TUD Logo

TUD Home » ... » Teaching » Topics for theses » Detailed topics

Operating Systems

Detailed description of the topics

Please, contact the supervisors for further details.

Miscellaneous

Analyse von HPC-Leistungsunterschieden

Neuere Prozessoren liefern nicht mehr eine konstante Performance sondern arbeiten so effizient wie möglich bei festgelegter Verlustleistung. Das zieht natürlich nach sich, dass die CPU-Performance Schwankungen unterliegt. Um software-induzierte Performancevariationen („OS-noise“) auszuschließen kann hardware-induzierte Performancevariation sinnvoll nur auf sogenannten Light-weight Kernen (LWK) oder auf Mikrokernen gemessen werden. Ziel der Arbeit ist die Benchmarksuite hwvar [1], auf L4Re und/oder L4Linux laufen zu lassen und gemessene Werte mit denen unter eines LWK (IHK/McKernel) Gemessenen vergleichen.
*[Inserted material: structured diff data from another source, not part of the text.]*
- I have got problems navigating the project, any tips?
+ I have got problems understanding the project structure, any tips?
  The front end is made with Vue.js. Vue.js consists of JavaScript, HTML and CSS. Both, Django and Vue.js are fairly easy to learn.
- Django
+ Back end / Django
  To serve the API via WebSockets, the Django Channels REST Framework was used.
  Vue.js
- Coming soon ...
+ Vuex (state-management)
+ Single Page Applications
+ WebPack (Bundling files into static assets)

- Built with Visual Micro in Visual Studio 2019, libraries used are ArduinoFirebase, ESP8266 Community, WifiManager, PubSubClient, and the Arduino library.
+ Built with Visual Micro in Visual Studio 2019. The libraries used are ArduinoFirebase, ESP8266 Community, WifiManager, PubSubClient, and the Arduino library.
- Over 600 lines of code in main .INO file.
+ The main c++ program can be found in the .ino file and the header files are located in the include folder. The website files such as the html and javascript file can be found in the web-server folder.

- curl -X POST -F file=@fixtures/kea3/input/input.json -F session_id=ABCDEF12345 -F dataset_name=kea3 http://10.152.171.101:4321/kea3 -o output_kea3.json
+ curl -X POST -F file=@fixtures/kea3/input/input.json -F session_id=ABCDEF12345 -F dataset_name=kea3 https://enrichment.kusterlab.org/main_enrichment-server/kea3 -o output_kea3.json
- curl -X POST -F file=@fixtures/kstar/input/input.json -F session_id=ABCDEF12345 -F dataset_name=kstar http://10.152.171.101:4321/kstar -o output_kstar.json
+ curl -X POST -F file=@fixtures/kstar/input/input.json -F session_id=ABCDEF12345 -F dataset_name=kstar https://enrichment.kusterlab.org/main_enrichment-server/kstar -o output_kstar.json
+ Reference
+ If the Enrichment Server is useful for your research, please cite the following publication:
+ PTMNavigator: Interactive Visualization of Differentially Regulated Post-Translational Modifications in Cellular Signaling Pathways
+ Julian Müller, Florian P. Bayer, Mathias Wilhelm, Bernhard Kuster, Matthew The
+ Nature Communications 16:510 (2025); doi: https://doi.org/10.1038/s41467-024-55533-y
Optionale Komponenten der Arbeit sind:

  • gemessene Variation Funktionseinheiten zuordnen (bspw über Performancecounter)
  • dazu ggf. neue Benchmarks der Suite hinzufügen
  • „komische“ Messwerte erklären

[1] https://github.com/hannesweisbach/hwvar

Supervisor: Hannes Weisbach

Vampir for Fiasco.OC

Vampir is a tool to analyse large trace files graphically. The assignment is to develop a tool that converts the tracebuffer data generated by Fiasco.OC to a Vampir-compatible format, such as OTF2, so that scheduling and communication can be visualized by Vampir (or a similar tool). Follow-up work includes performance analysis of HPC applications.

Supervisor: Adam Lackorzynski

Reproducing Measurements

An important principle of scientific work is to check results by reproducing experiments. A publication should contain all information that is needed to achieve that. While common in other scientific disciplines, experiment reproduction is done rarely in computer science and especially in "systems". In this work, an attempt will be made to

- check assumptions commonly made in published results

- reproduce measurements.

Together with the student, we will select some prominent examples for reproduction. We suggest to start with measurements of the cost of preemption and migration in modern computer architectures with large caches and deep cache hierarchies and of interrupt latencies. And interesting side result of that work will (hopefully) be an understanding of the impact of architectural changes on systems.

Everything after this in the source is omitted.